I am often asked if I use the mathematics and statistics I majored in the university, because most people wonder it’s relevance apart from teaching. Usually I will share it’s influence in the methodical and logical approach to thinking and solving problems in the Compliance & Regulatory field where I’ve been working as an Analyst and Finance person, which has been a nice justification for the question anytime it was asked.

But recently in a conversation, I was asked by a fellow mathematician, what influence majoring in mathematics has had on me after school. This time I realized, though my usual answer is right, it doesn’t show any unique influence of mathematics on my life, because any educated person can be trained to do what I do. I thought of the question and responded;

“Being a mathematician isn’t necessarily the course you study but who you become. It will take a lot of discipline, diligence, perseverance, hard work, intelligence, having your priorities right, setting goals, going the extra mile, critical thinking etc. to graduate as a good mathematician. These values make me standout in my career”

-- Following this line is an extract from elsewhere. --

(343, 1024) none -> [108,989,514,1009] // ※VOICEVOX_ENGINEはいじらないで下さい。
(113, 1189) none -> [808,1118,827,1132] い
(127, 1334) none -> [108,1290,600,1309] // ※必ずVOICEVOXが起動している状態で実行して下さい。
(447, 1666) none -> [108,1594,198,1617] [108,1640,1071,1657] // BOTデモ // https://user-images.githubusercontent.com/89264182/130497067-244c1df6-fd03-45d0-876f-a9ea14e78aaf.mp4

It dawned on me that the process of becoming a mathematician placed a demand on certain values, skills, and attitudes I needed to give to succeed- it pulled and created somethings out of me which originally weren’t active. I didn’t just get a certificate, I became someone new, fit for the world’s challenges and ready for exploits.

Life experiences and activities have a way of shaping you into who you need to be for your purpose. If the excitement is in the activities or the focus is on the pain of the process, we might lose sight of who we are becoming or can become. Your daily activities, routines, and encounters are shaping you into something. Your focus should be more on what you are becoming than on what you are doing. 

Most people don’t know me because I read math, most recommendations I get has nothing to do with mathematics, and people don’t count on me because I’m good with numbers and familiar with mathematical theorems. Mathematics has played a great role in my life and career but not in the certificate I own but the values, lessons, growth, and mindset I gained.

Studying mathematics was one of my difficult journeys- I had the ‘giving up’ moments, the failures, the ‘God really?’ moments, the ‘I need a miracle’ experience, the emotional tortures etc. but looking back, it has been the most rewarding. I didn’t see the benefits during the journey, I was hoping it will be conspicuous enough to be seen and appreciated, but later in life, I realized I had to intentionally identify and choose them. 

So it is with every life experience; no one naturally look at pain and smile but there is a smile in every experience, you need to find it and it will depend on which side you dwell on- the pain or the smile. Life will keep teaching, and as it has always been, it will use both the good and the bad, you decide the lessons you grow with.

I’m not saying ignore the pain of life or pretend it doesn’t exist, what I want you to do is find strength in the pain to intentionally look for the good your experience is offering. You are becoming something or someone with your experience, pay attention. 

We have to be grateful for the different seasons in our lives, sometimes we have to be forced to grow and an experience though difficult can achieve that. The devil doesn’t win always, it’s working for your good.